**Exercise brief:** Do any lines in the data below contain "SEIBON"? If so, copy every one of them.

**Change listing data:**

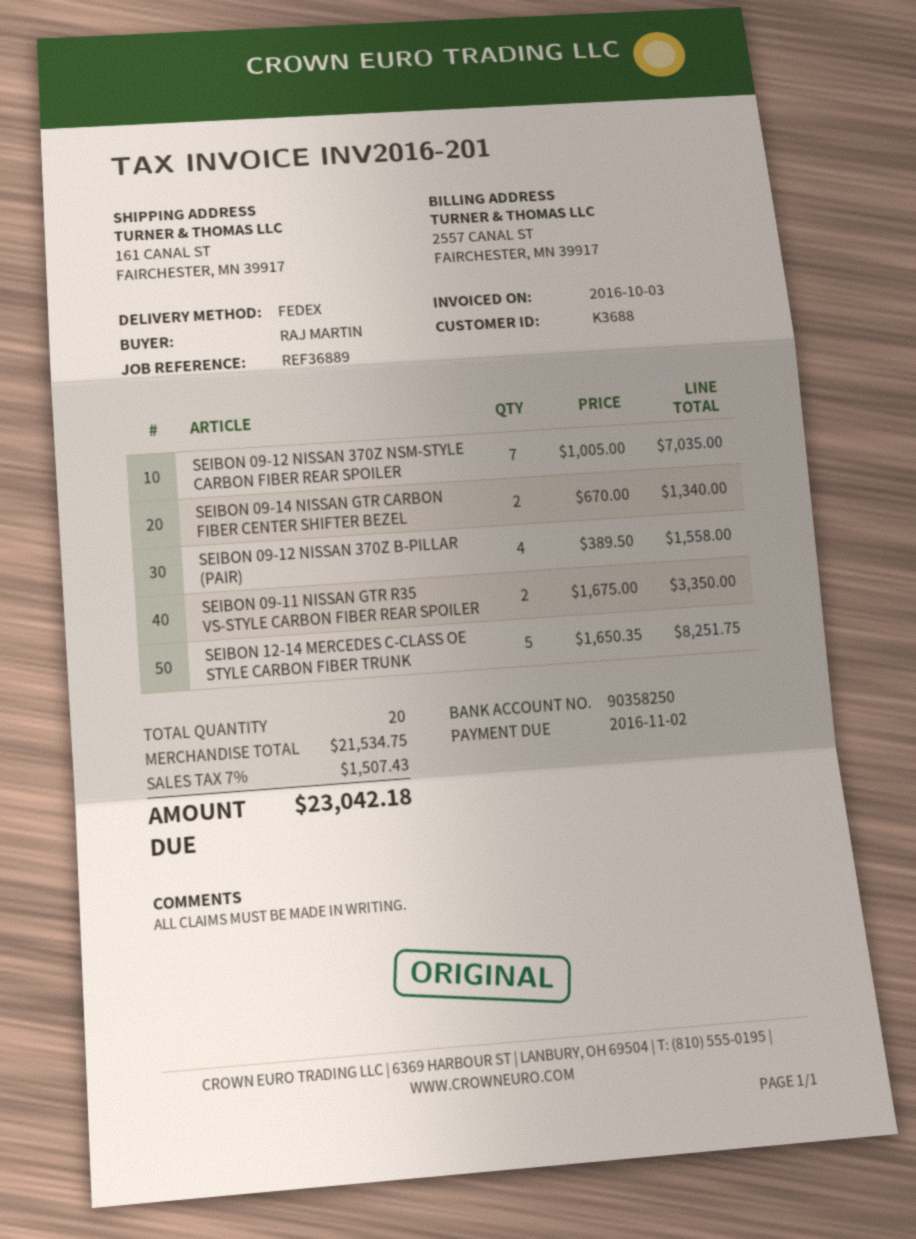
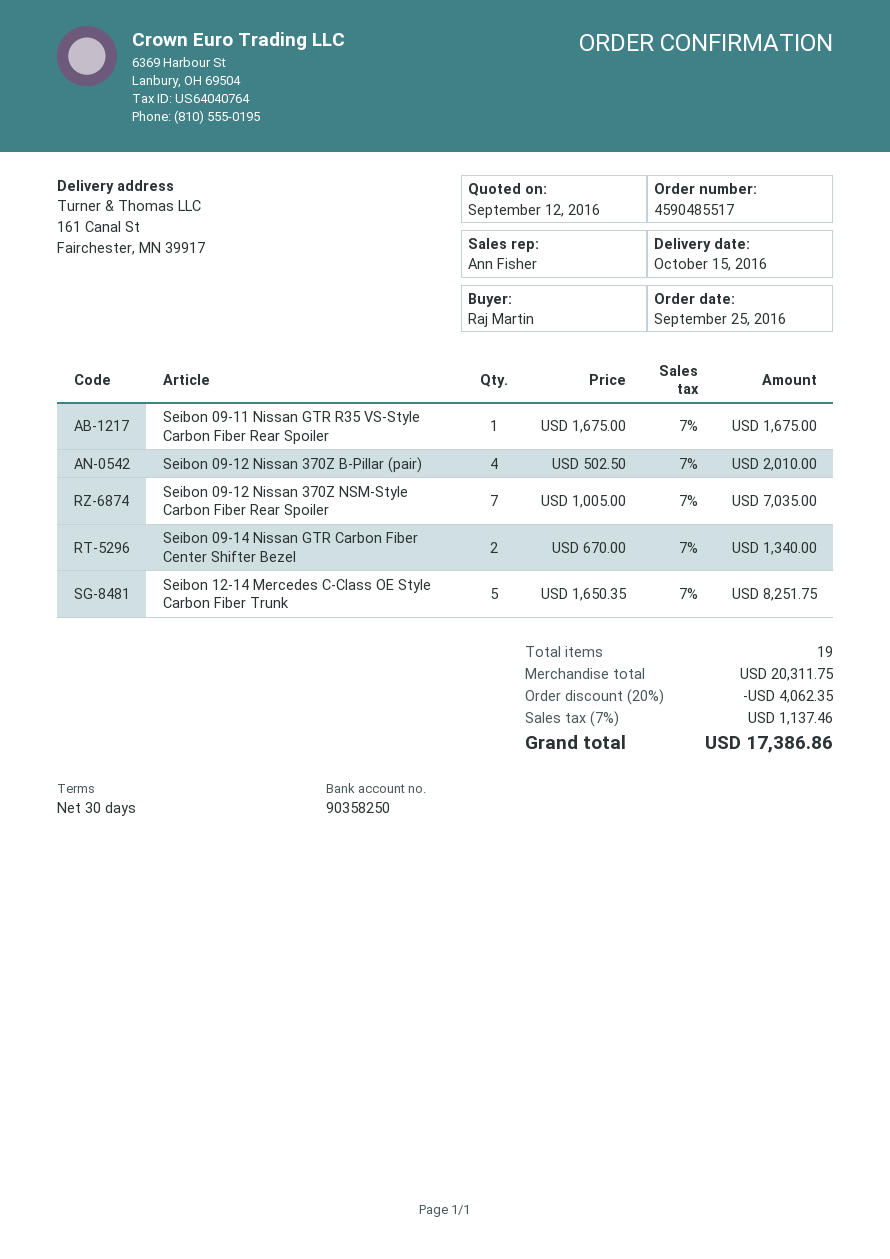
SEIBON 09-12 NISSAN 370Z B-PILLAR (PAIR): 4 x 389.50 = 1558.00 -> 4 x 502.50 = 2010.00
SEIBON 09-11 NISSAN GTR R35 VS-STYLE CARBON FIBER REAR SPOILER: 2 x 1675.00 = 3350.00 -> 1 x 1675.00 = 1675.00
total quantity: 20 -> 19
subtotal: 21534.75 -> 20311.75
discount: none -> 20% = 4062.35
tax: 7% = 1507.43 -> 7% = 1137.46
total: 23042.18 -> 17386.86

**Answer below:**
SEIBON 09-12 NISSAN 370Z B-PILLAR (PAIR): 4 x 389.50 = 1558.00 -> 4 x 502.50 = 2010.00
SEIBON 09-11 NISSAN GTR R35 VS-STYLE CARBON FIBER REAR SPOILER: 2 x 1675.00 = 3350.00 -> 1 x 1675.00 = 1675.00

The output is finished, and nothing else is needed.